By Pat Harty
IOWA CITY, Iowa – His family back home in New York probably already knows, but just in case they don’t, Riley Mulvey’ first few days as an Iowa basketball player have been a ton of fun.
At least, that was Mulvey’s message on Thursday as he met with the media for the first time as a Hawkeye.
“I’ve honestly just had a ton of fun being here already, playing basically every day has been, obviously, a dream come true,” Mulvey said while grinning from ear to ear. “It’s been so fun to play against people that are real good.”
The 6-foot-11 Mulvey, who is from Rotterdam, N.Y., was among five Iowa players that met with the media on Thursday on the concourse at Carver-Hawkeye Arena.
The others were sixth-year senior guard Jordan Bohannon, point guards Joe Toussaint and Ahron Ulis, and forward Patrick McCaffery.
Mulvey’s life has changed dramatically since he committed to Iowa over Syracuse in March. He decided about a month after committing to Iowa to reclassify to the 2021 senior class in order to start college a year sooner.
“I’d say that’s definitely the toughest decision,” Mulvey said of bypassing his senior year of high school. “My decision to come to Iowa was pretty easy to make, and then the decision on top of that to come early was definitely the hardest part for me.”
It was hard for Mulvey because to skip your senior year of high school is a major sacrifice. He had to grow up in a hurry and get used to being far from home.
Mulvey as a junior attended St. Thomas More, a prep school in Connecticut.
He said prep school helped him prepare for college because many of the players that Mulvey competed against were a year older than most high school students.
His prep school league also used rules that are similar to the college game.
“So I’ve been used to playing twenty minute halves and playing with the three-point line the way it is now,” Mulvey said. “And the physicality of people who are older than high school seniors.”
Mulvey’s new team is now getting used to playing without All-America center Luka Garza, who finished his career in March as Iowa’s all-time leading scorer, and as the consensus National Player of the Year.”
Garza’s departure had something to do with Mulvey’s early arrival.
Iowa coach Fran McCaffery needed help at center, and he convinced Mulvey that starting college a year early would be beneficial to Mulvey, and to the team.
“The level of competition is exactly what I expected. It’ super high,” Mulvey said. “It’s really fun to be here and just playing against everyone who’s super strong, super fast, super athletic; everything. It’s super fun to be here.”
Mulvey said the word fun over and over while being interviewed Thursday.
He also said the transition from prep school to college has been easy, partly due to having family who live in the area.

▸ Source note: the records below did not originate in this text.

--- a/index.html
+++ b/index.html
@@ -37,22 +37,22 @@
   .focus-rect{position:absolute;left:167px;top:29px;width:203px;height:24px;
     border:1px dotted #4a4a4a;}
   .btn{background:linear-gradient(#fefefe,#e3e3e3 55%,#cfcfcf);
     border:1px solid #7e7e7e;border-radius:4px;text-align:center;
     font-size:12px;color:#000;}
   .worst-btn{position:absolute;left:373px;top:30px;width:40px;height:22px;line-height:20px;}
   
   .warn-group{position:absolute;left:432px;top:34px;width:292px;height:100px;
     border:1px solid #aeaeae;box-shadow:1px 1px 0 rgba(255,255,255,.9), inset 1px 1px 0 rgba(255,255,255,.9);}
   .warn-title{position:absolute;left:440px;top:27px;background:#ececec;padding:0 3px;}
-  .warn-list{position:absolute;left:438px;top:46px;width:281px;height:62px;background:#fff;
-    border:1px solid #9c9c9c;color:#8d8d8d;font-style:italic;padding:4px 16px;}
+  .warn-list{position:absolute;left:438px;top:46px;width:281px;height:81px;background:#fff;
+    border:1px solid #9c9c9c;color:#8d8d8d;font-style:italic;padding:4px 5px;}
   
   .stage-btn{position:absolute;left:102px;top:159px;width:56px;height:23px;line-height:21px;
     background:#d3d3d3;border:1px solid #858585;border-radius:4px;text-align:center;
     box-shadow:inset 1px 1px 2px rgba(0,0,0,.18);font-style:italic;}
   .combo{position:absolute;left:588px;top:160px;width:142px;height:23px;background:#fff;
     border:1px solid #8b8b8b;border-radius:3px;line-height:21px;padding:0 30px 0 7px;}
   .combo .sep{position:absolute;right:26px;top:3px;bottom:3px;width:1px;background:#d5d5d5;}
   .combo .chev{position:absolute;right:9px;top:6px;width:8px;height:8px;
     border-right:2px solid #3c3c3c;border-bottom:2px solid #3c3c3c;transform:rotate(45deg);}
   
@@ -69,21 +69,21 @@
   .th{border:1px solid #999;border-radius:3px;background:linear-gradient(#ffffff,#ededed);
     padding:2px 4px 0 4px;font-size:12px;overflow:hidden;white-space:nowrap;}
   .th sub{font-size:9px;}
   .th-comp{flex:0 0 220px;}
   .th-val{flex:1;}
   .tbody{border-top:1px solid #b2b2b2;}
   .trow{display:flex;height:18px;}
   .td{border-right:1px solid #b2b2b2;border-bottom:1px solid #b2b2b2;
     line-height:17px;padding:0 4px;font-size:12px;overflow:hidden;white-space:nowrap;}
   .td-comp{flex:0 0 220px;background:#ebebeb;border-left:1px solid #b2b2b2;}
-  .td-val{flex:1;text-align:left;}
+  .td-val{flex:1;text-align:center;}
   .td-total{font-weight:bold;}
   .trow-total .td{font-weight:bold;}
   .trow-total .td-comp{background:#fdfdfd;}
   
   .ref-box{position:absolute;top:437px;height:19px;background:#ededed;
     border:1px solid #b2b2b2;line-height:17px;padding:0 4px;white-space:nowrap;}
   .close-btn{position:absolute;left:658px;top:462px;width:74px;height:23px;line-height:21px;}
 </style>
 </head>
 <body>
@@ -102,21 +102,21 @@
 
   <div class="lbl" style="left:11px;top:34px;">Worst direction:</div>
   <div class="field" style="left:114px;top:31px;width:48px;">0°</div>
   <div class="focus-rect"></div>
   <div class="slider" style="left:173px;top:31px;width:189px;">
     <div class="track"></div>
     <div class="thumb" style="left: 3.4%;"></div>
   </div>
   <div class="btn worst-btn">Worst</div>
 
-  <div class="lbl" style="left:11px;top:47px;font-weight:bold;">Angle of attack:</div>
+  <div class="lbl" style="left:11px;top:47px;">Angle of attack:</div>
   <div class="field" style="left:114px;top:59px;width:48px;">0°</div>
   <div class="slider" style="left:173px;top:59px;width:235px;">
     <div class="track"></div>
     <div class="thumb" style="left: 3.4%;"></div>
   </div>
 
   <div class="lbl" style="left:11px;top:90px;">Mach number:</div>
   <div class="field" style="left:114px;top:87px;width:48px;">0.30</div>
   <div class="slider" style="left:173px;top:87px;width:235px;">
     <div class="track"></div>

“To be honest, I haven’t had any difficulty transferring from the east coast to here because I have family here,” Mulvey said. “I have a bunch of people that I know here. It’s not really a problem per se to be here. It’s just fun.”

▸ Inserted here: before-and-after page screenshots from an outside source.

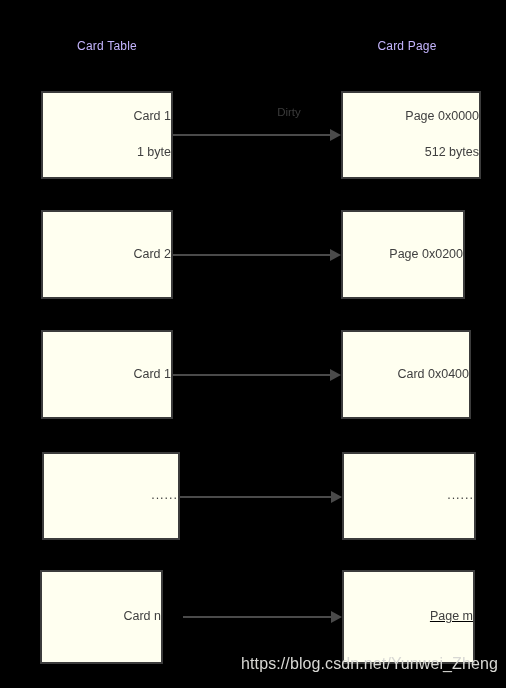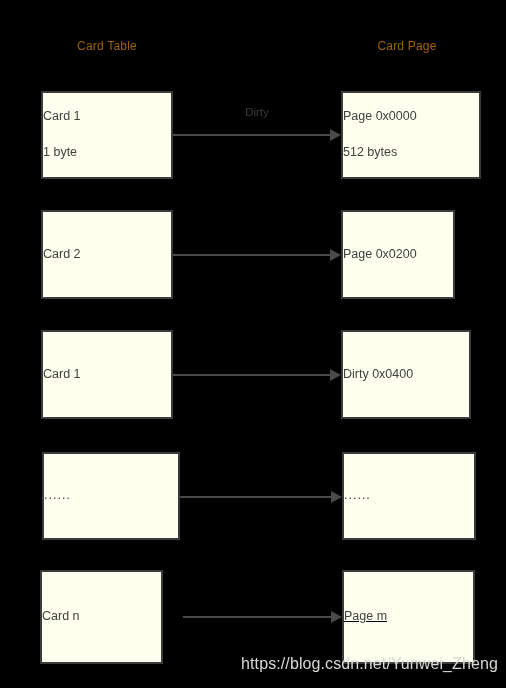--- a/index.html
+++ b/index.html
@@ -10,37 +10,37 @@
   #canvas {
     position: relative;
     width: 506px;
     height: 688px;
     background: #000000;
     overflow: hidden;
     font-family: "Liberation Sans", sans-serif;
   }
   .col-header {
     position: absolute;
-    color: #a16207;
+    color: #c4b5fd;
     font-size: 12px;
     letter-spacing: 0.2px;
     white-space: nowrap;
     text-align: center;
   }
   #header-card-table { left: 41px;  top: 39px; width: 132px; }
   #header-card-page  { left: 341px; top: 39px; width: 132px; }
 
   .node-box {
     position: absolute;
     box-sizing: border-box;
     background: #fffff0;
     border: 2px solid #3c3c3c;
     display: flex;
     flex-direction: column;
-    align-items: flex-start;
+    align-items: flex-end;
     justify-content: center;
   }
   .node-line {
     color: #3f3f3f;
     font-size: 12.5px;
     line-height: 1.1;
     white-space: nowrap;
   }
   .node-line + .node-line { margin-top: 22px; }
   .node-line.dots {
@@ -67,20 +67,21 @@
     border-top: 6px solid transparent;
     border-bottom: 6px solid transparent;
     border-left: 11px solid #4a4a4a;
   }
   .edge-label {
     position: absolute;
     color: #3b3b3b;
     font-size: 11.5px;
     white-space: nowrap;
     text-align: center;
+    padding-left: 32px;
   }
 
   #watermark {
     position: absolute;
     left: 0;
     top: 655px;
     width: 498px;
     text-align: right;
     color: #d8d8d4;
     font-size: 16px;
@@ -110,33 +111,33 @@
     <div class="node-line">512 bytes</div>
   </div>
 
   <div class="node-box" style="left:41px; top:210px; width:132px; height:89px;">
     <div class="node-line">Card 2</div>
   </div>
   <div class="edge" style="left:173px; top:249px; width:168px;">
     <div class="edge-line" style="width:157px;"></div>
     <div class="edge-head" style="left:157px;"></div>
   </div>
-  <div class="node-box" style="left:341px; top:210px; width:114px; height:89px;">
+  <div class="node-box" style="left:341px; top:210px; width:124px; height:89px;">
     <div class="node-line">Page 0x0200</div>
   </div>
 
   <div class="node-box" style="left:41px; top:330px; width:132px; height:89px;">
     <div class="node-line">Card 1</div>
   </div>
   <div class="edge" style="left:173px; top:369px; width:168px;">
     <div class="edge-line" style="width:157px;"></div>
     <div class="edge-head" style="left:157px;"></div>
   </div>
   <div class="node-box" style="left:341px; top:330px; width:130px; height:89px;">
-    <div class="node-line">Dirty 0x0400</div>
+    <div class="node-line">Card 0x0400</div>
   </div>
 
   <div class="node-box" style="left:42px; top:452px; width:138px; height:88px;">
     <div class="node-line dots">......</div>
   </div>
   <div class="edge" style="left:180px; top:491px; width:162px;">
     <div class="edge-line" style="width:151px;"></div>
     <div class="edge-head" style="left:151px;"></div>
   </div>
   <div class="node-box" style="left:342px; top:452px; width:134px; height:88px;">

Asked to describe his playing style, Mulvey spoke confidently.
“I’m definitely a rim protector who tries to run the floor as best he can, who can shoot the ball really well,” he said.
Mulvey will compete against redshirt freshman center Josh Ogundele for minutes in the post.
Graduate transfer Filip Rebraca will also compete for playing time in the post as Iowa tries to replace Garza by committee.
Rebraca will be expected to play a significant role right away, while Mulvey will have time to develop and get used to competing at the Big Ten level.
“(Coach McCaffery) said he brought in Filip as the grad transfer to take the brunt of everything, and then I’ll play right behind that,” Mulvey said.
Mulvey and the 6-10 Ogundele compete against each other every day in practice, and Mulvey learned right away, thanks to Ogundele, what Big Ten physicality is all about.
“First day I was here Josh Ogundele hit me and I just went backwards, and I was like, oh, my gosh,” Mulvey said. “That was definitely one of the, hi, we’re in the Big Ten now.”
Mulvey said he already has benefitted from Iowa’s strength and conditioning program.
“I’ve definitely gotten stronger since I’ve been here,” Mulvey said. “I’ve probably put on about five to ten pounds of muscle and lost like five to ten pounds of fat. So being here has definitely helped with that. I feel like I’m a better player then what I would’ve been if I hadn’t have come here early.”
Being matched against Ogundele every day in practice is also helping to make Mulvey a better player.
“I think that playing against someone as good as him, as big as him, as strong as him is definitely going to help me elevate to the next level completely in every single way,” Mulvey said.
Mulvey will certainly have an opportunity to contribute if he shows that he is ready to compete at the Big Ten level, especially on defense.
“I think being how I am on defense I think that I’ll help very well on the defensive end and then on top of that, working on my offensive game to able to score at will whenever I get the ball and be able to make the right pass on the way out,” Mulvey said. “And whatever is open, will take it.”
Mulvey’s freshman season is for sure to have some peaks and valleys as he makes the transition to college.
But if Thursday’s interview is an indication, he seems thrilled with his decision to be a Hawkeye, and to be starting college a year early.